In years past, Advent, like Lent, was a strict time of penance, fasting and almsgiving.
As the faithful prepared for the nativity of Our Lord in Bethlehem, it was a time to deeply contemplate one’s personal relationship with God and to thoroughly examine one’s conscience.
Today, Advent is far more lax. It is still a time of almsgiving, although people rarely fast. At Holy Mass, the vestments are purple and the Gloria is omitted – to remind us that we are in a dark reflective time, awaiting the birth of our Saviour.
And in this time of waiting, there is still a strong call to penance, with the Sacrament of Confession offered far more regularly.
Some years ago, when I lived in Madrid, I had the fortune of meeting with an extremely conscientious Confessor, Canon Frederic Goupil, from the Institute of Christ the King Sovereign Priest.
Canon Goupil was meticulous, which suited me very well. I felt deeply cared for by him. He was sincerely concerned for my soul and the souls of all who confessed to him, in a way that is rare. And he took measures, which reflected his sense of responsibility for us.
He saw certain destructive patterns in my behaviour and suggested that instead of the once-monthly confession I made, on the First Friday, I should come more regularly.
He thought that rather than confessing after I had reached certain difficulties, I should confess before, taking strength from the Sacrament to help me avoid certain situations or states of sin.
Since that time, I go to confession fortnightly or more and am so strengthened by the Sacrament.
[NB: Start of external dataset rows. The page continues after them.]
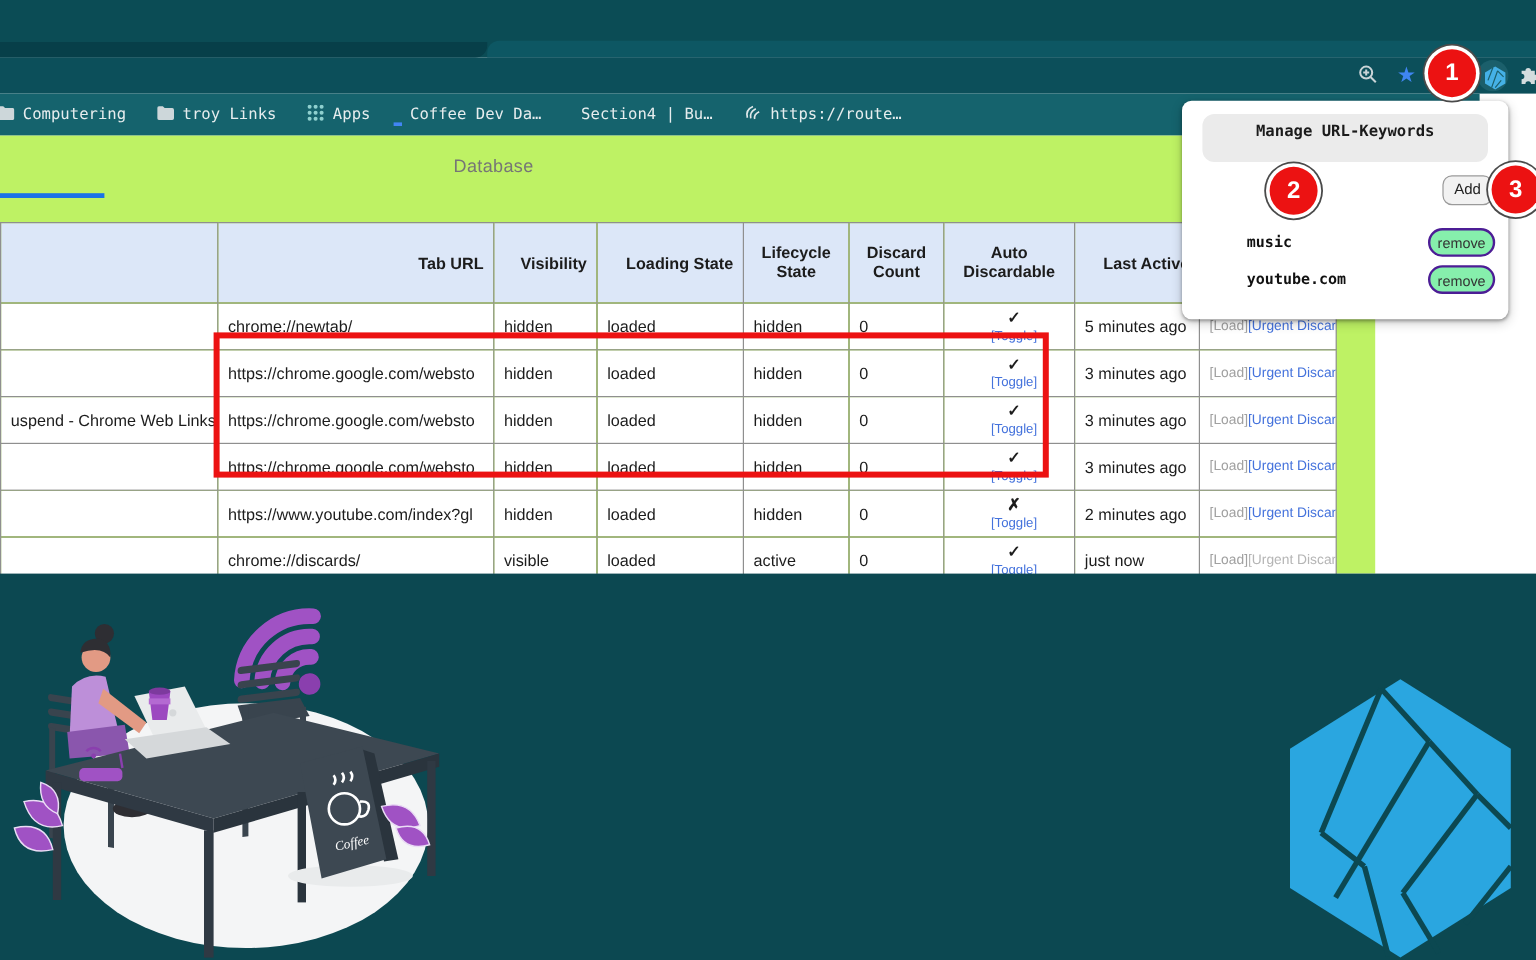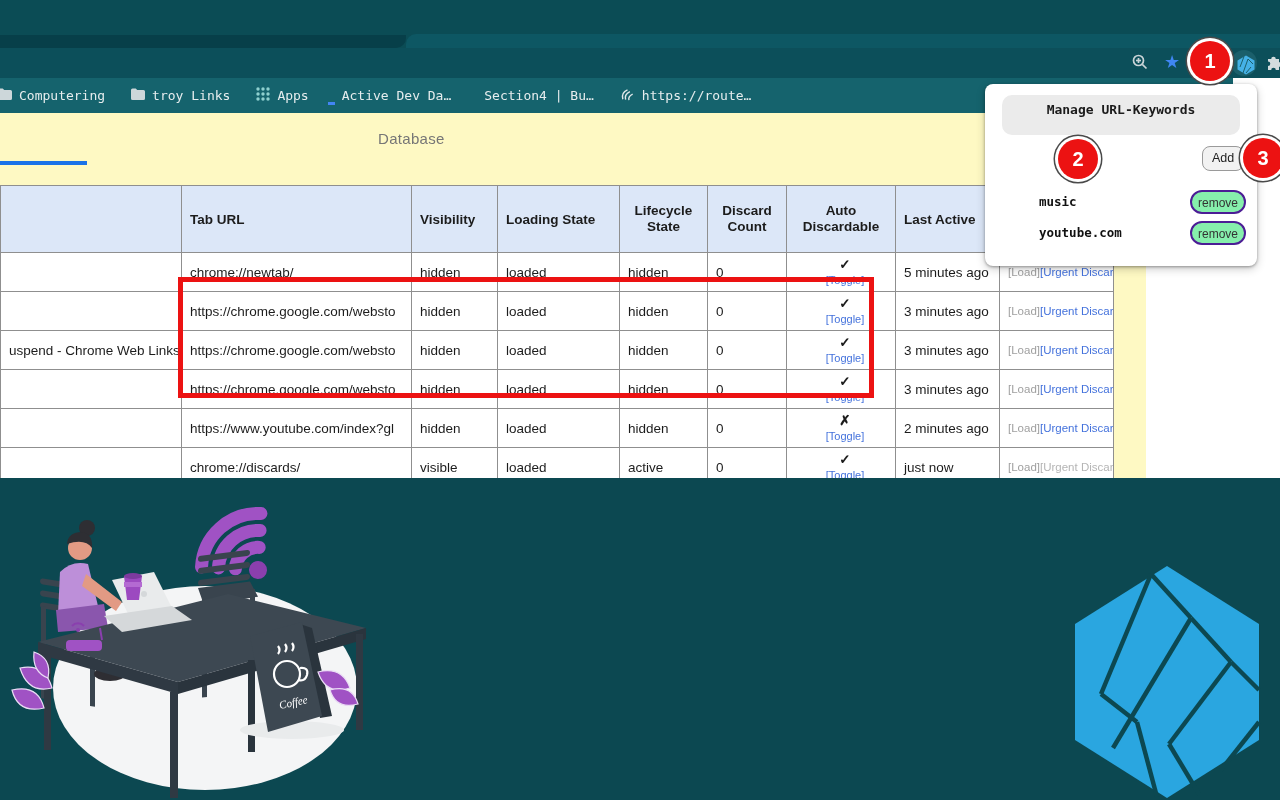--- a/index.html
+++ b/index.html
@@ -150,7 +150,7 @@
     </div>
     <div class="bm-item">
       <span><span class="gicon"></span></span>
-      <span>Active Dev Da…</span>
+      <span>Coffee Dev Da…</span>
     </div>
     <div class="bm-item">
       <span><span class="screen-ic"></span></span>

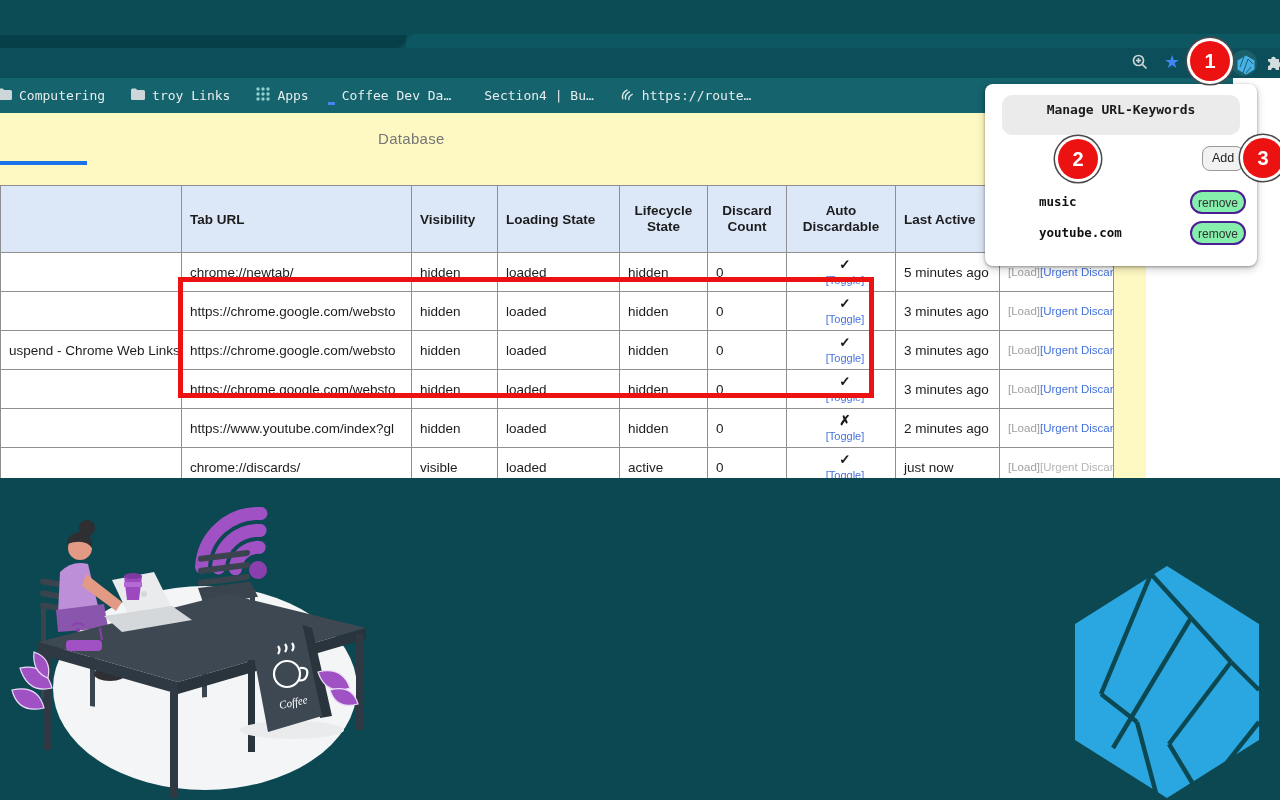--- a/index.html
+++ b/index.html
@@ -32,7 +32,7 @@
   .screen-ic{width:14px;height:12px;background:#222c35;border-radius:2px;box-shadow:inset 2px 2px 0 #55656f;flex:0 0 14px;}
 
   
-  .page{position:absolute;left:0;top:113px;width:1146px;height:365px;background:#fef9c3;}
+  .page{position:absolute;left:0;top:113px;width:1146px;height:365px;background:#bef264;}
   .db-label{position:absolute;left:378px;top:17px;font-size:15px;color:#767676;letter-spacing:.3px;cursor:pointer;}
   .tab-underline{position:absolute;left:0;top:48px;width:87px;height:4px;background:var(--accent-blue);}
 

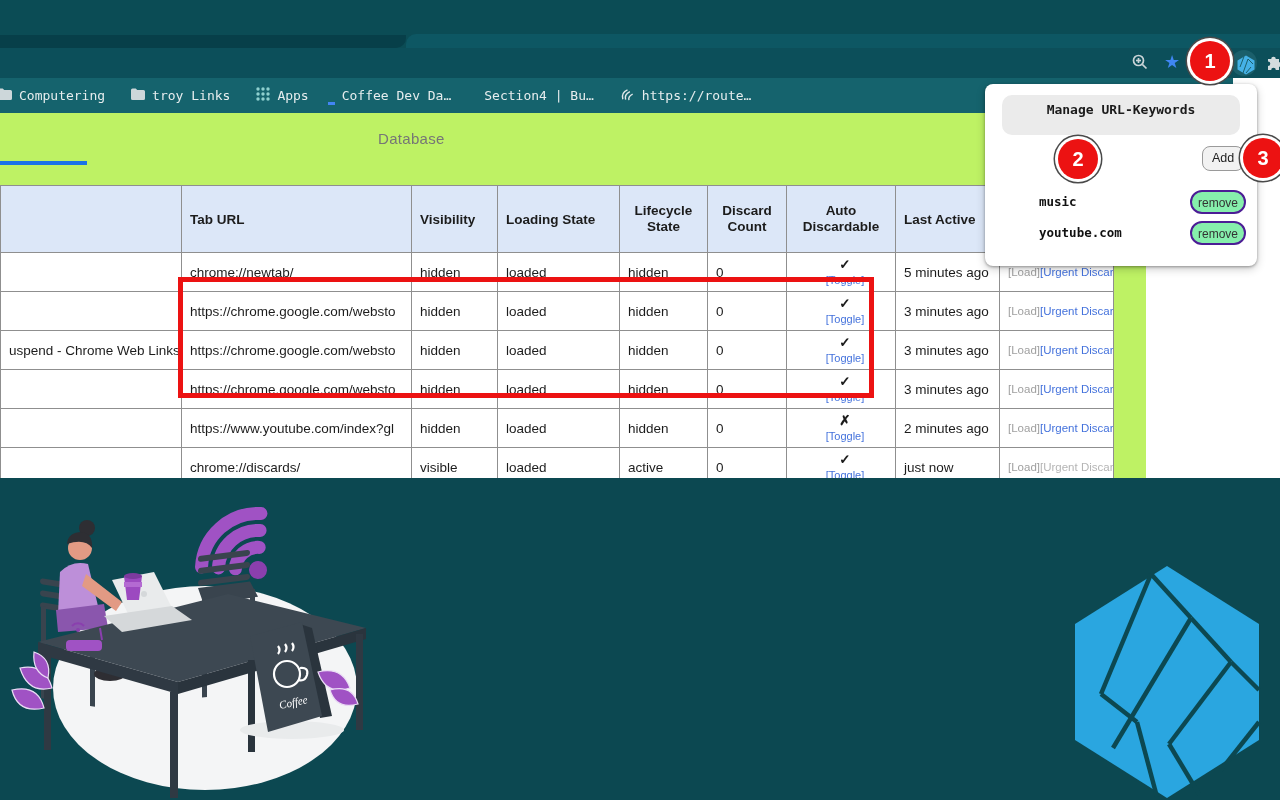--- a/index.html
+++ b/index.html
@@ -39,7 +39,7 @@
   table.discards{position:absolute;left:0;top:72px;border-collapse:collapse;table-layout:fixed;width:1113px;
     font-size:13.5px;color:#1c1c1c;}
   table.discards th,table.discards td{border:1px solid #8f8f8f;overflow:hidden;white-space:nowrap;}
-  table.discards th{height:53px;background:var(--header-bg);font-weight:bold;padding:0 8px;text-align:left;}
+  table.discards th{height:53px;background:var(--header-bg);font-weight:bold;padding:0 8px;text-align:right;}
   table.discards th.ctr{text-align:center;padding:17px 2px;white-space:normal;line-height:1.2;}
   table.discards td{height:39px;padding:0 0 0 8px;background:#fff;}
   td.cell-title{padding-left:2px;}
And the more I go, the easier it is, to see how my sin does indeed rupture my relationship with the Lord. For, as I regularly reflect, in preparation for confession, I see how my sinfulness takes me further and further away from Him.
As the days go on, I become more isolated, thinking I have to work everything out alone, in my own little head.
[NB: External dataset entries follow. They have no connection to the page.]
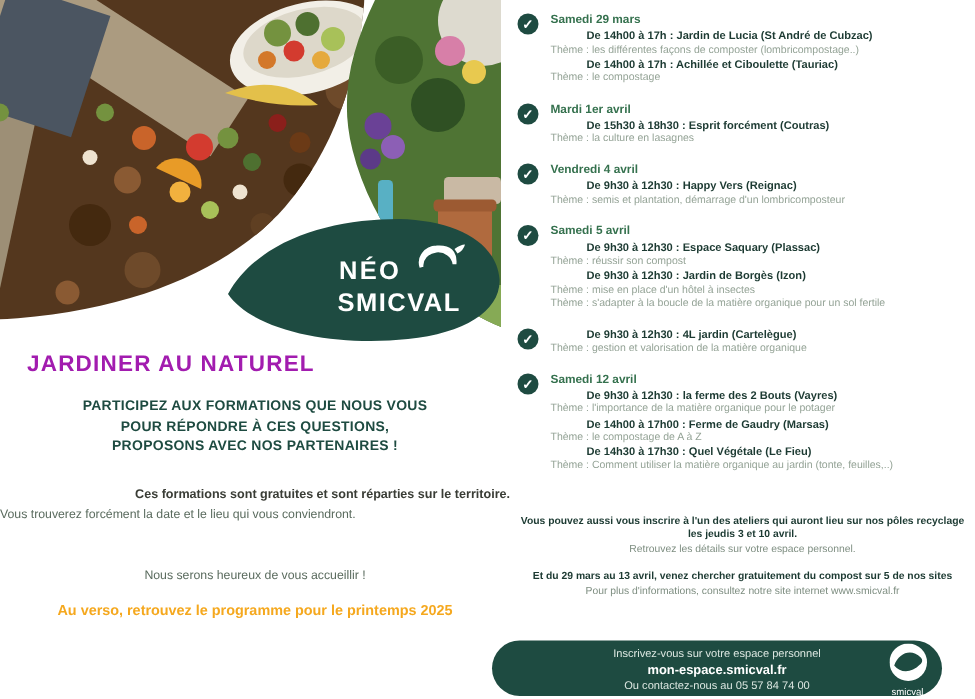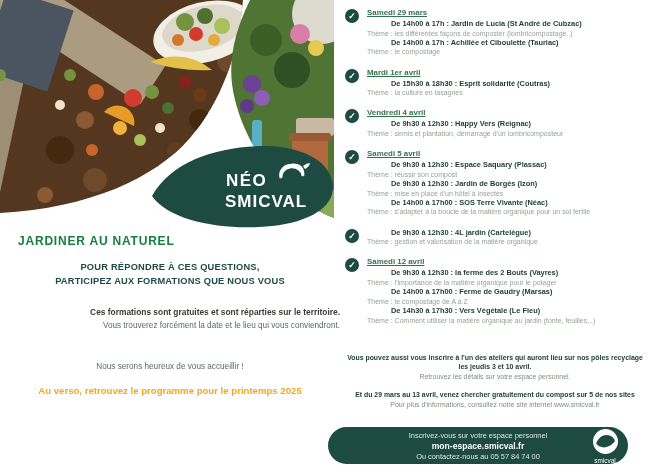--- a/index.html
+++ b/index.html
@@ -23,7 +23,7 @@
   .check{flex:none;width:14px;height:14px;margin-top:1px;border-radius:50%;
          background:#1E4B41;color:#fff;font-size:9px;font-weight:bold;
          display:flex;align-items:center;justify-content:center;}
-  .event-date{font-size:7.9px;font-weight:bold;color:#35714E;text-decoration:underline;
+  .event-date{font-size:7.9px;font-weight:bold;color:#35714E;
               margin-bottom:2px;}
   .s-time{font-size:7.4px;font-weight:bold;color:#1C3A32;line-height:9.6px;padding-left:24px;}
   .s-theme{font-size:7px;color:#94A396;line-height:9.2px;}

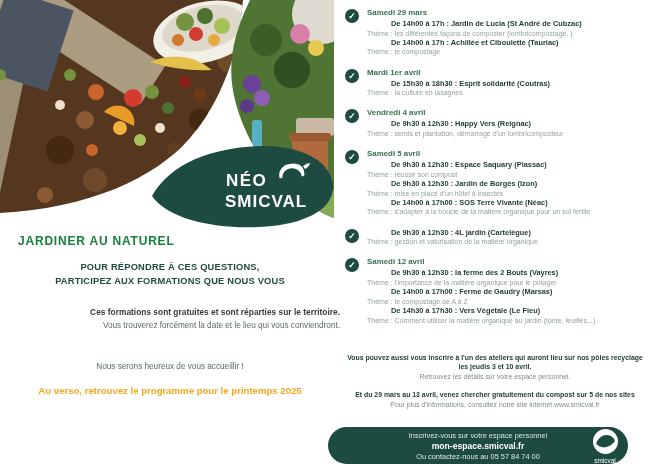--- a/index.html
+++ b/index.html
@@ -162,7 +162,7 @@
       <span class="check">✓</span>
       <div>
         <div class="event-date">Mardi 1er avril</div>
-        <div class="s-time">De 15h30 à 18h30 : Esprit solidarité (Coutras)</div>
+        <div class="s-time">De 15h30 à 18h30 : Esprit forcément (Coutras)</div>
         <div class="s-theme">Thème : la culture en lasagnes</div>
       </div>
     </div>

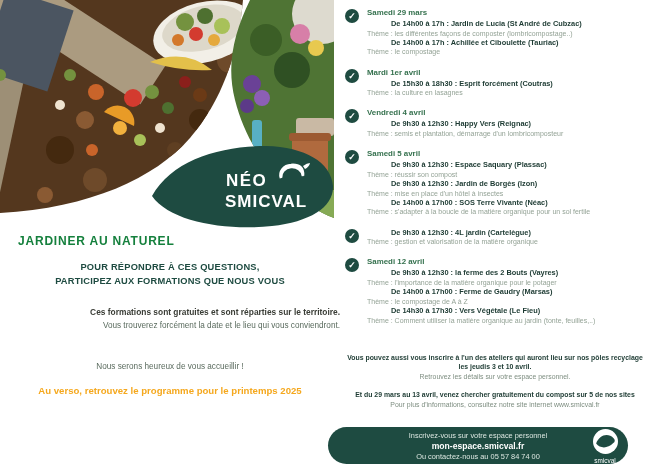--- a/index.html
+++ b/index.html
@@ -184,7 +184,6 @@
         <div class="s-theme">Thème : réussir son compost</div>
         <div class="s-time">De 9h30 à 12h30 : Jardin de Borgès (Izon)</div>
         <div class="s-theme">Thème : mise en place d'un hôtel à insectes</div>
-        <div class="s-time">De 14h00 à 17h00 : SOS Terre Vivante (Néac)</div>
         <div class="s-theme">Thème : s'adapter à la boucle de la matière organique pour un sol fertile</div>
       </div>
     </div>

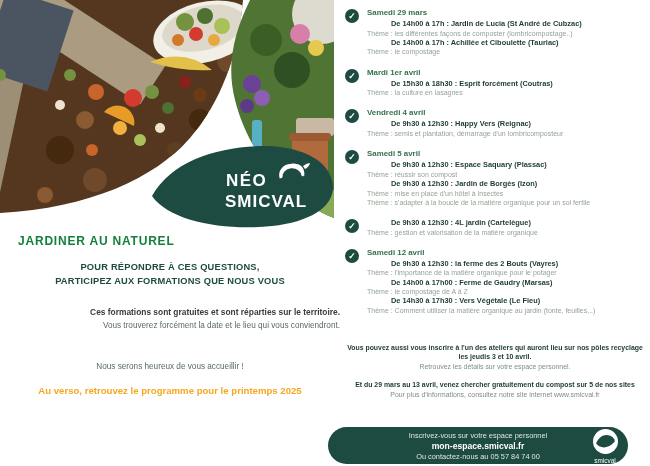--- a/index.html
+++ b/index.html
@@ -8,7 +8,7 @@
   
   .left-col{position:absolute;left:0;top:0;width:340px;height:355px;}
   .collage{position:relative;width:340px;height:231px;}
-  .page-title{margin:3px 0 0 18px;font-size:12px;font-weight:bold;color:#15803d;
+  .page-title{margin:3px 0 0 18px;font-size:15px;font-weight:bold;color:#a21caf;
               letter-spacing:.8px;}
   .intro{margin-top:13px;text-align:center;font-size:8.2px;line-height:13px;color:#6F7D5B;}
   .cta{margin-top:13px;text-align:center;font-size:9.3px;line-height:13.5px;

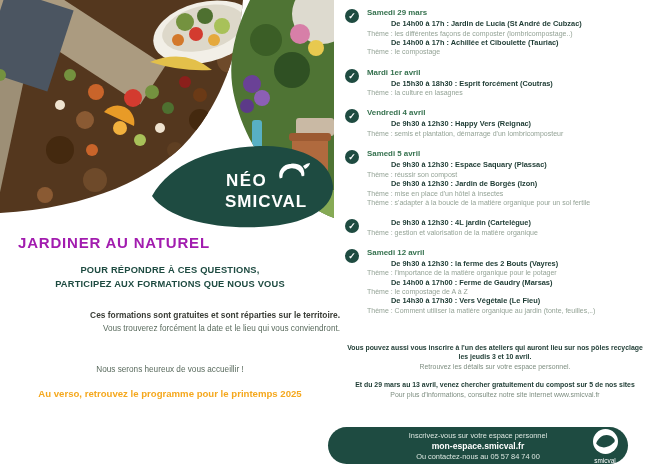--- a/index.html
+++ b/index.html
@@ -135,8 +135,8 @@
 
 
     <div class="cta">
+      <div>PARTICIPEZ AUX FORMATIONS QUE NOUS VOUS</div>
       <div>POUR RÉPONDRE À CES QUESTIONS,</div>
-      <div>PARTICIPEZ AUX FORMATIONS QUE NOUS VOUS</div>
     </div>
 
     <div class="info-bold">Ces formations sont gratuites et sont réparties sur le territoire.</div>

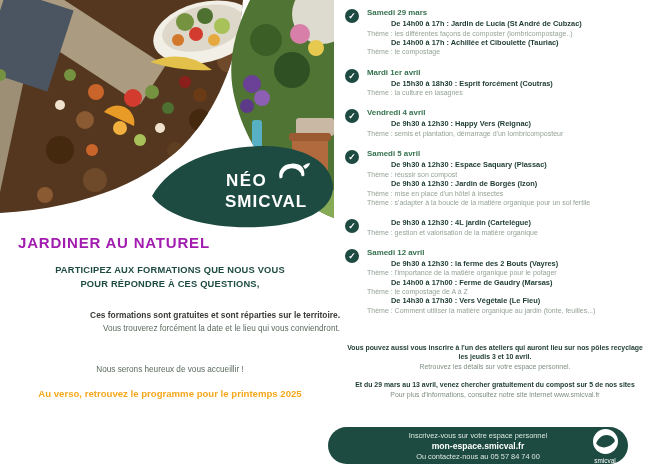--- a/index.html
+++ b/index.html
@@ -137,6 +137,7 @@
     <div class="cta">
       <div>PARTICIPEZ AUX FORMATIONS QUE NOUS VOUS</div>
       <div>POUR RÉPONDRE À CES QUESTIONS,</div>
+      <div>PROPOSONS AVEC NOS PARTENAIRES !</div>
     </div>
 
     <div class="info-bold">Ces formations sont gratuites et sont réparties sur le territoire.</div>

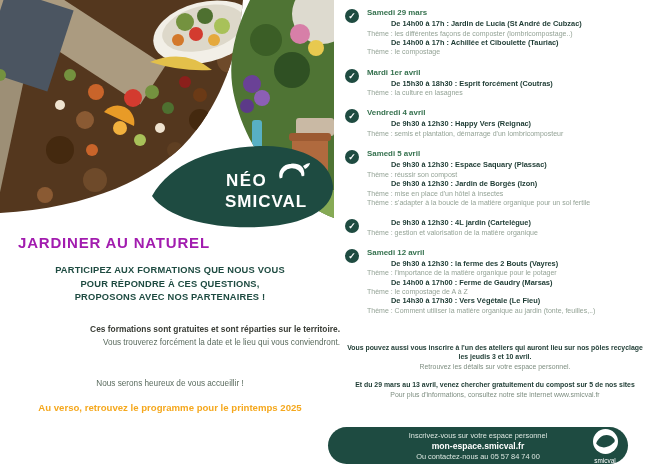--- a/index.html
+++ b/index.html
@@ -205,7 +205,7 @@
         <div class="s-theme">Thème : l'importance de la matière organique pour le potager</div>
         <div class="s-time">De 14h00 à 17h00 : Ferme de Gaudry (Marsas)</div>
         <div class="s-theme">Thème : le compostage de A à Z</div>
-        <div class="s-time">De 14h30 à 17h30 : Vers Végétale (Le Fieu)</div>
+        <div class="s-time">De 14h30 à 17h30 : Quel Végétale (Le Fieu)</div>
         <div class="s-theme">Thème : Comment utiliser la matière organique au jardin (tonte, feuilles,..)</div>
       </div>
     </div>

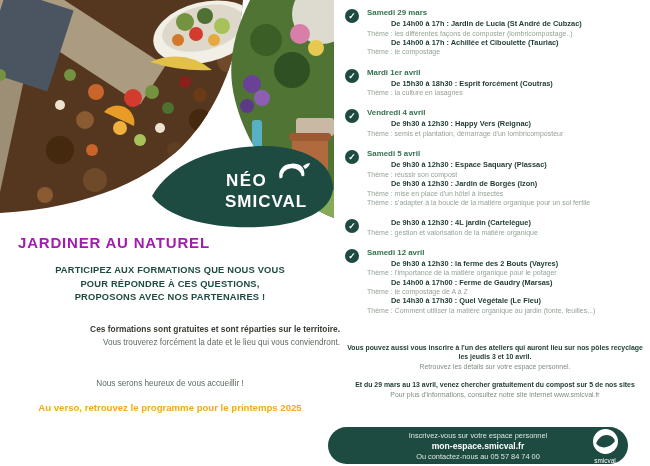--- a/index.html
+++ b/index.html
@@ -14,7 +14,7 @@
   .cta{margin-top:13px;text-align:center;font-size:9.3px;line-height:13.5px;
        font-weight:bold;color:#1E4B41;letter-spacing:.2px;}
   .info-bold{margin-top:19px;text-align:right;font-size:8.4px;font-weight:bold;color:#3A3D36;}
-  .info-reg{margin-top:4px;text-align:right;font-size:8.2px;color:#5A6B5E;}
+  .info-reg{margin-top:4px;text-align:left;font-size:8.2px;color:#5A6B5E;}
   .welcome{margin-top:32px;text-align:center;font-size:8.2px;color:#5A6B5E;}
   .verso{margin-top:14px;text-align:center;font-size:9.6px;font-weight:bold;color:#F5A81E;}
After absolution and my penance, the difference to my state of being is incredible.
There is a lightness, a strength, a clarity, a warmth in my heart. I feel all these things and more. I am far more able to put my trust in God and let Him work things out for me.
I move from states where I feel hopeless in some way, to being filled with hope, as I am closer to Him.
On completing my penance, those ruptures, caused by my sin, are healed and again, I feel more easily the presence of Jesus.
All in all, I am aware of this process of rupture and separation, followed by restoration, or reconciliation with our Lord.
I am so grateful for this gift. ‘My sweet, sweet Jesus, I am with Thee again‘ I say in my heart.
The Christ Mass is almost upon us. Advent, this time of reflection and preparation is almost at an end.
If you have not been to Confession, I greatly encourage you to go. It will not only heal your soul, bringing you closer to God. It will also help you receive more deeply, the Heavenly blessings bestowed upon us at Christmas.
For the Sacrament of Confession cleanses and strengthens us, allowing our hearts to be far more open to charity – to love and to be loved.